El desafío luterano de esa época, orilló a la Iglesia Católica a emprender una campaña de control de sus fieles hasta lo recóndito de la ruralidad europea: el genocidio de mujeres por brujas, por atentar contra el designio divino propietario del cuerpo humano; al que hurgaron, conocieron, sanaron y desmitificaron. Los restos embalsamados del primer papa inquisidor, Carlos Borromeo, quien emitiera una bula para que los agentes de la Santa Inquisición tuvieran plenos poderes (tal cual ahora las fuerzas públicas) está expuesto en la Catedral de Milán en una caja de cristal de roca, como Blanca Nieves. Por módicos dos euros se le puede visitar.

El Malleus Maleficarum o Martillo de las Brujas, ese compendio de más de seiscientas páginas, representa el esfuerzo de justificación de aquel genocidio; hay sustento teológico, filosófico, jurídico y de salud para explicar al asesinato masivo de mujeres. Se revelaron las estructuras del poder como dispositivos de control tal cual lo siguen siendo hasta nuestro tiempo la Ley, la educación, el sistema de salud y, por supuesto las iglesias.

La realidad del Gran Ojo orwelliano, nos alcanzó. No sólo tenemos un ministerio del amor y un ministerio de la verdad en esta era autárquica de un solo hombre; sino que nos hemos sometido a un gran ojo tecnológicamente ubicuo que observa y hace escarnio de la conducta de las mujeres. Sigue siendo el cuerpo el objeto de juicio.

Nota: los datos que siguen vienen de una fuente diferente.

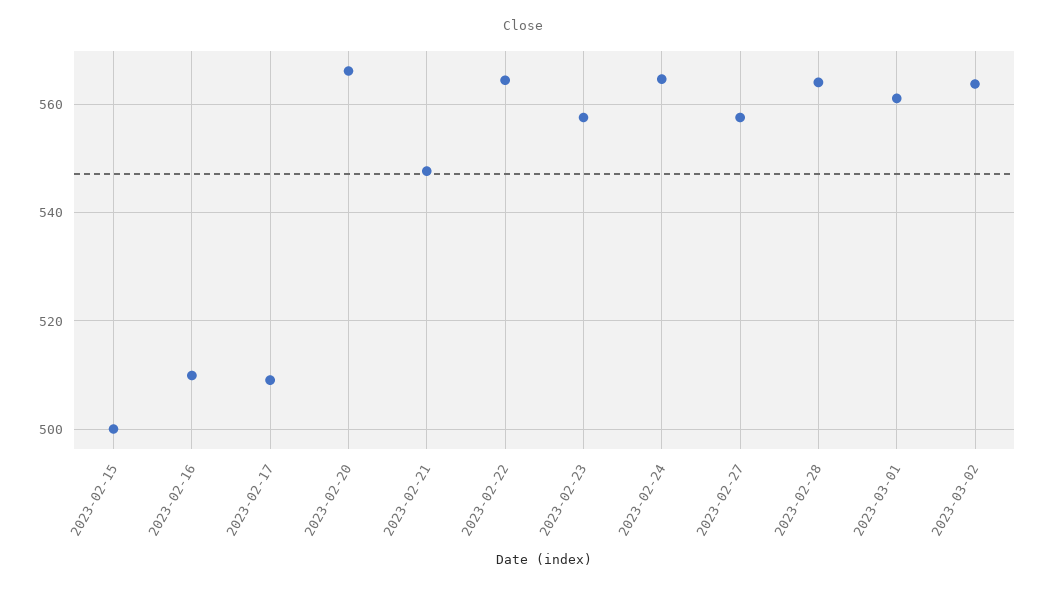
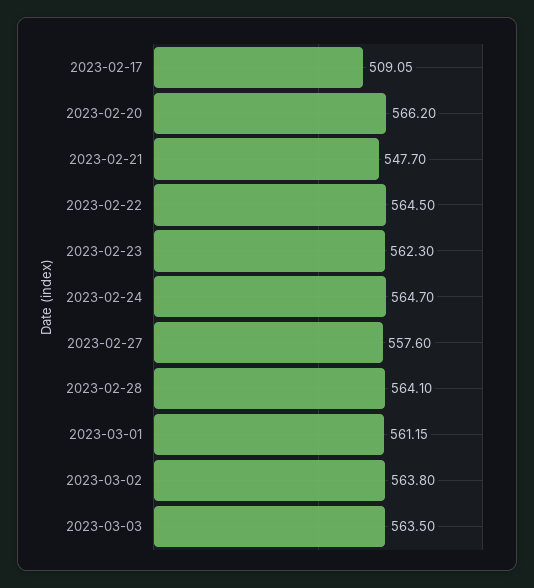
2023-02-15: 500 -> none
2023-02-16: 510 -> none
2023-02-23: 558 -> 562.3
2023-03-03: none -> 563.5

Preguntémonos ¿por qué la discriminación; por qué la trata de mujeres; por qué el embarazo adolescente, por qué la violencia en la familia, por qué el feminicidio, por qué las muertes por aborto clandestino y por qué la insuficiencia de la política pública? Porque no se libera al cuerpo, que sigue siendo el instrumento de control idóneo. Salirse del canon para las mujeres significa ostracismo, violencia y muerte.

De modo que, como pueden observar, si la mensa de Nazaret, no hubiera dicho que sí dócilmente a todo sellando el hito fundacional de la virtud por la renuncia al Deseo, instaurando el castigo a las mujeres por Ser, e instituyendo la obediencia como la impronta femenina, otra historia fuera.

La culpa de todo la tiene la Virgen María.